DIOCESI – Lectio delle Sorelle Clarisse del monastero Santa Speranza di San Benedetto del Tronto

Attraverso Mosè, Dio chiede al popolo di non aggiungere altre normative e, allo stesso tempo, non togliere nulla alle leggi che Lui stesso ha dato a Israele; chiede, cioè, di osservare solo e solamente i comandi da lui prescritti. Perché, leggiamo nella prima lettura, questa sarà la saggezza di Israele e la sua intelligenza agli occhi dei popoli.
Nell’episodio del Vangelo che Marco ci presenta, invece, i farisei accusano i discepoli di Gesù di non osservare le prescrizioni e le regole della tradizione giudaica circa il lavaggio delle mani da fare prima di mangiare, le lavature di stoviglie, di bicchieri e altre regole del genere.
«Perché i tuoi discepoli non si comportano secondo la tradizione degli antichi?».
Gesù accusa questi farisei e questi scribi di insegnare dottrine che sono solo precetti di uomini, di osservare le tradizioni degli uomini trascurando il comandamento di Dio!

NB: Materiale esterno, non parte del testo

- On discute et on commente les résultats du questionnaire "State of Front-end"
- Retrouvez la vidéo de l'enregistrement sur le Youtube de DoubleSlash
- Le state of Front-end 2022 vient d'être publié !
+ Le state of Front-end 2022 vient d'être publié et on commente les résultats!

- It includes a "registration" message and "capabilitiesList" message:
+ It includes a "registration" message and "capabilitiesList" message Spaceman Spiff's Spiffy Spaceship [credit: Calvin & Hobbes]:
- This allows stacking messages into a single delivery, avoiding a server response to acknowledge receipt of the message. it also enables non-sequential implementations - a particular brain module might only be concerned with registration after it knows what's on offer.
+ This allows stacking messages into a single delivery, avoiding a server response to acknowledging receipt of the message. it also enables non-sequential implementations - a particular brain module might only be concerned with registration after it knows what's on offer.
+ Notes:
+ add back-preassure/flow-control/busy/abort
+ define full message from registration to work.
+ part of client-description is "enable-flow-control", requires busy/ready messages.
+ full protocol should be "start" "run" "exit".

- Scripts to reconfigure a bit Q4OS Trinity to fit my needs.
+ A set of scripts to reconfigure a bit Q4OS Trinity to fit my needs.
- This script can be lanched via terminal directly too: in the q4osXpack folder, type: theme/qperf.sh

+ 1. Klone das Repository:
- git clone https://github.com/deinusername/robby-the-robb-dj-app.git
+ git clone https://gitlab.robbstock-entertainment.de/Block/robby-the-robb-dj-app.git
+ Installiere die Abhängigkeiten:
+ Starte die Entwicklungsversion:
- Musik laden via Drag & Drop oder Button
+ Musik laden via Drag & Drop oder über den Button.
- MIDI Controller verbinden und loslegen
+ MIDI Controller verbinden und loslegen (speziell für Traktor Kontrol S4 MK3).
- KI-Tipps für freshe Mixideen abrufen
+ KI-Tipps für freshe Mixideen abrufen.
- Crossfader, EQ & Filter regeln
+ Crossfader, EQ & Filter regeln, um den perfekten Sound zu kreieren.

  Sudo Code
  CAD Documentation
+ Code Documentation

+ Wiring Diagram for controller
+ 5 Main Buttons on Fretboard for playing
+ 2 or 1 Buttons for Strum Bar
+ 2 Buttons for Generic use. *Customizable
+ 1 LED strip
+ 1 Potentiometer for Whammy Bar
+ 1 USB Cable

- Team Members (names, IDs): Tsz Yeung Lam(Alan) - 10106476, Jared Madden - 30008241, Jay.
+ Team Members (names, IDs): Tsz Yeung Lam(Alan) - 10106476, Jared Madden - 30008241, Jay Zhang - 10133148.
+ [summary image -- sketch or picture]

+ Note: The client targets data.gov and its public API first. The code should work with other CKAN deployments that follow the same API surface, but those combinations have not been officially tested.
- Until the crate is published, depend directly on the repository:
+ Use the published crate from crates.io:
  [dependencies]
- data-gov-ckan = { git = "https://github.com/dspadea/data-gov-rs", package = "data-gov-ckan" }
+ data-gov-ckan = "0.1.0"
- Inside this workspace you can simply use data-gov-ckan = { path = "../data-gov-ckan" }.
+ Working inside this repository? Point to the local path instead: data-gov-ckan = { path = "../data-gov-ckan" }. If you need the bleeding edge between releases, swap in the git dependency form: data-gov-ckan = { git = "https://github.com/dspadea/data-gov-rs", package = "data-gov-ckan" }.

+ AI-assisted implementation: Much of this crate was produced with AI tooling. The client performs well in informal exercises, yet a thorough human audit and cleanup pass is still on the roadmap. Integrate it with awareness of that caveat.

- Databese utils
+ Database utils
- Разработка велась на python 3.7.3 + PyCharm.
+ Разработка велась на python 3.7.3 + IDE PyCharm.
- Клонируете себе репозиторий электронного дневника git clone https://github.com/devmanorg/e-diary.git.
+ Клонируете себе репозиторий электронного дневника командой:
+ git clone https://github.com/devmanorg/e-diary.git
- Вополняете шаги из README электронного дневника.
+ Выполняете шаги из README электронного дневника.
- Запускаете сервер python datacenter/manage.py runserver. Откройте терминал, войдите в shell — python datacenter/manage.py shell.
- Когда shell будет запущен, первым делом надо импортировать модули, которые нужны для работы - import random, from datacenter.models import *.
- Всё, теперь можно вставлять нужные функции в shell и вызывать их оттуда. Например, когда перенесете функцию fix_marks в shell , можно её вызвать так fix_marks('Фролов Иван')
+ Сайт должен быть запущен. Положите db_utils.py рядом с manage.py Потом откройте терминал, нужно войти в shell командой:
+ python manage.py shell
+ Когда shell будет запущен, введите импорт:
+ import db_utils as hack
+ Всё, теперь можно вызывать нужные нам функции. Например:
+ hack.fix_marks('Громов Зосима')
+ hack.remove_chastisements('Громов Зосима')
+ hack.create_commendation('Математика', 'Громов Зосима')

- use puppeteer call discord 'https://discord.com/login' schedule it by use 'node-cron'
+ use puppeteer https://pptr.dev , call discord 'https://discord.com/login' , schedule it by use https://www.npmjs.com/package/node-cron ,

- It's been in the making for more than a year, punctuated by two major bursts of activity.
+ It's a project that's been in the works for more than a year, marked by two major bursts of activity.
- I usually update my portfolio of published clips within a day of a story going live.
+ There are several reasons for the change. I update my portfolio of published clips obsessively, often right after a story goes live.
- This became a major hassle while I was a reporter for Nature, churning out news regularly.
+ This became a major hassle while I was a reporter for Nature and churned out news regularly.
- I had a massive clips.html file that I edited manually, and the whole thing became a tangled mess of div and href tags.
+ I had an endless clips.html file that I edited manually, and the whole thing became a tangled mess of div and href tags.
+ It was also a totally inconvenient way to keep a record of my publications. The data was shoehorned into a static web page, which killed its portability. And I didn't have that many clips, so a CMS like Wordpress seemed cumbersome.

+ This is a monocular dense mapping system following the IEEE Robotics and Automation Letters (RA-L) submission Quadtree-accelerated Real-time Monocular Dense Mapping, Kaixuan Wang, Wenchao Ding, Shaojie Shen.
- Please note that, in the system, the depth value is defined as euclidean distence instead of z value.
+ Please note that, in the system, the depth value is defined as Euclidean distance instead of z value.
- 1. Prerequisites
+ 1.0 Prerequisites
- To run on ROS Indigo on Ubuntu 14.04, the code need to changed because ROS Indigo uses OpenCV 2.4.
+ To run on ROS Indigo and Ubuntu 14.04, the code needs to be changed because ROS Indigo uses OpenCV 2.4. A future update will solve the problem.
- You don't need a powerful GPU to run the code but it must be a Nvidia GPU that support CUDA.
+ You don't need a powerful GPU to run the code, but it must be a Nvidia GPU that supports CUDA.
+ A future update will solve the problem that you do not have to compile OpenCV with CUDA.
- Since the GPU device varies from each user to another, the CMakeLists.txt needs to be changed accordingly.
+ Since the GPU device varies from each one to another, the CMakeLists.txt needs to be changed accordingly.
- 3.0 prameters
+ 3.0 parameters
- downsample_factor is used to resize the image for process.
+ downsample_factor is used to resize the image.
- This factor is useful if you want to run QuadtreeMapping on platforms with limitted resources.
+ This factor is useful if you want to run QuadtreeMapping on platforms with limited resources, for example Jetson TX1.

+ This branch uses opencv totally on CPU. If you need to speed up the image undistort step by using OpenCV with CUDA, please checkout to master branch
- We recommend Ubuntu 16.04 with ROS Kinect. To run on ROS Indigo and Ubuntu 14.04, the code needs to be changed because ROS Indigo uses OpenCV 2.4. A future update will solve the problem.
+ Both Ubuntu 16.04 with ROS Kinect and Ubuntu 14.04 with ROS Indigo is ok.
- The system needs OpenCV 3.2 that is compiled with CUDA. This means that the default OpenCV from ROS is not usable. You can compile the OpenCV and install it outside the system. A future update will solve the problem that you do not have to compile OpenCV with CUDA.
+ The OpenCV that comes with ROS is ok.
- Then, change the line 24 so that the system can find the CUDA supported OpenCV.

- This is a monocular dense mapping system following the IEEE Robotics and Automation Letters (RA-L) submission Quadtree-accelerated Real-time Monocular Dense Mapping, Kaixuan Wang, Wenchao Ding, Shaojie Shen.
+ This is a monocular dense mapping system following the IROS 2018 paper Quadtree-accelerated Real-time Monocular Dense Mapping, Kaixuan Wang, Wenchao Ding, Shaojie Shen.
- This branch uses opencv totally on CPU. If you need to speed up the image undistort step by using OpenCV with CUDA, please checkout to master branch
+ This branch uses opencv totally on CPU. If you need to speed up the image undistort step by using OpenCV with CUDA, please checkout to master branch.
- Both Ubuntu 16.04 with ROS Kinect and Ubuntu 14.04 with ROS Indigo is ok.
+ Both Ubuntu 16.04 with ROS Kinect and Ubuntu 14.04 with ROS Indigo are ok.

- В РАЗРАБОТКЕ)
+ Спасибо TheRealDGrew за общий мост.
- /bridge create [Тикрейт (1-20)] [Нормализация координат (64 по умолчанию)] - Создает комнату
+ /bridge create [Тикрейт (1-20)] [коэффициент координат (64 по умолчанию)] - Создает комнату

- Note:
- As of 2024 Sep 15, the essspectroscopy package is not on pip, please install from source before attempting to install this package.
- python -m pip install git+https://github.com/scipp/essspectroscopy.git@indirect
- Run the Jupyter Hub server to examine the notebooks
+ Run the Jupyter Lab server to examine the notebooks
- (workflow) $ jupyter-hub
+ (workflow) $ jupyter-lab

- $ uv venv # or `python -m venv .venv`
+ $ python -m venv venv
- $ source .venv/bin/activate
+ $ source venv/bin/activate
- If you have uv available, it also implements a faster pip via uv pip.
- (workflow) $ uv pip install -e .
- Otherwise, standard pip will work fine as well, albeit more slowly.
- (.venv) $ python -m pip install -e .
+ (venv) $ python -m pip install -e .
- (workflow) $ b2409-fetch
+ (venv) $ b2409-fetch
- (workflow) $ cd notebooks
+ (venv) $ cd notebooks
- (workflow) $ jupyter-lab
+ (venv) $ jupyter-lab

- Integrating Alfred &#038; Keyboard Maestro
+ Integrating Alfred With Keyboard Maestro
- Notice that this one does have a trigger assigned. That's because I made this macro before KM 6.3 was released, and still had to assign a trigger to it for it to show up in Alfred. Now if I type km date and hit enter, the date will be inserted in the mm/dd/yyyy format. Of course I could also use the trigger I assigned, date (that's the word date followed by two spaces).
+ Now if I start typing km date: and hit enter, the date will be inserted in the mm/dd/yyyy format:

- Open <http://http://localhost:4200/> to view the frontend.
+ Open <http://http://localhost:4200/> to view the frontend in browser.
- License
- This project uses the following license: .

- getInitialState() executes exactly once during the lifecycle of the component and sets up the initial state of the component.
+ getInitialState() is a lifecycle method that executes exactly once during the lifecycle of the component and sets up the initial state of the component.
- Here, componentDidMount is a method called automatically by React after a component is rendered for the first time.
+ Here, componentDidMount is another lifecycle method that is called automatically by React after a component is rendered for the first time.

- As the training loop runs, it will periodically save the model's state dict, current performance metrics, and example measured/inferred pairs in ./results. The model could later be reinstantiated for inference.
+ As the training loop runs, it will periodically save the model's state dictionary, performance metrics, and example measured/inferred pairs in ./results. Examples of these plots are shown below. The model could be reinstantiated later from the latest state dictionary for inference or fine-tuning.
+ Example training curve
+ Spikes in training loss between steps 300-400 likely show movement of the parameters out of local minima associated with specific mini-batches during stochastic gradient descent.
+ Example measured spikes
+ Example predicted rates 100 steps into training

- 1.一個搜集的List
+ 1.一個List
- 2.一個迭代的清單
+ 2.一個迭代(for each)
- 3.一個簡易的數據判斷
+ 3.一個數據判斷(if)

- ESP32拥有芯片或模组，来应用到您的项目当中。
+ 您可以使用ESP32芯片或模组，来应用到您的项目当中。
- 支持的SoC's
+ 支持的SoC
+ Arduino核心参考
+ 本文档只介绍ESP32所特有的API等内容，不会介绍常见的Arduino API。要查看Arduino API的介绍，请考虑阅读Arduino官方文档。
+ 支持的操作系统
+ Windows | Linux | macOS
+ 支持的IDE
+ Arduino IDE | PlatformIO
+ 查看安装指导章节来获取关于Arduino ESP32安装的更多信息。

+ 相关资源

Perché Gesù se la prende così tanto?
Perché l’idea terribile che c’è sotto questo modo di pensare e agire è che per avvicinarsi a Dio occorra essere a posto: più sei puro, più puoi avvicinarti a Dio; più ce la fai a mantenerti integro, più Dio ti ricompenserà; più ti fai trovare a posto, irreprensibile, senza macchia, più sei un bravo e perfetto cristiano.
«Ipocriti», sentenzia Gesù. Lo dice agli uomini riuniti attorno a lui ma è un grido che arriva fino a noi oggi! Chi è l’ipocrita? È colui che ha l’atteggiamento contraddittorio di chi con le parole, dice una cosa e con i fatti, compie altro.
Dice infatti Gesù: «Questo popolo mi onora con le labbra, ma il suo cuore è lontano da me».
È duro Gesù, la sua reazione è severa ma perché grande è la posta in gioco: si tratta della verità del rapporto tra l’uomo e Dio, dell’autenticità della vita di fede.
La questione, infatti, non è essere o diventare puri in modo così da avvicinarsi a Dio, ma il contrario!
Cioè, prendere consapevolezza che, nella mia condizione di povertà, limite, fragilità posso nutrirmi della vita che mi viene incontro, proprio perché ho le mani sporche, condizione questa non di impedimento alla comunione con Dio, ma possibilità perché io la possa vivere in pienezza.
Gesù e il suo vangelo sono qui, oggi, a dirci e a farci fare memoria che ciò che salva è la fede, una fede che è accoglienza di un amore grande e non conquista morale. Ciò che conta agli occhi di Dio è il nostro cuore, perché è dal cuore che deve scaturire il culto da rendere a Lui con tutta la nostra vita. I comportamenti religiosi sono solo conseguenza di questo, e non devono mai mascherare o rendere secondario l’essenziale, cioè la nostra disposizione interiore, la limpidità della nostra coscienza, l’impegno leale della nostra libertà di fronte a Dio.
Il Signore ci invita a fuggire il pericolo di dare più importanza alla forma che alla sostanza. Ci chiama a riconoscere, sempre di nuovo, quello che è il vero centro dell’esperienza di fede, l’amore di Dio e del prossimo, purificandoli dall’ipocrisia e dal ritualismo.
Facciamo nostro, allora, l’invito di San Giacomo, nella seconda lettura: «Accogliete con docilità la Parola che è stata piantata in voi e può portarvi alla salvezza. Siate di quelli che mettono in pratica la Parola, e non ascoltatori soltanto, illudendo voi stessi».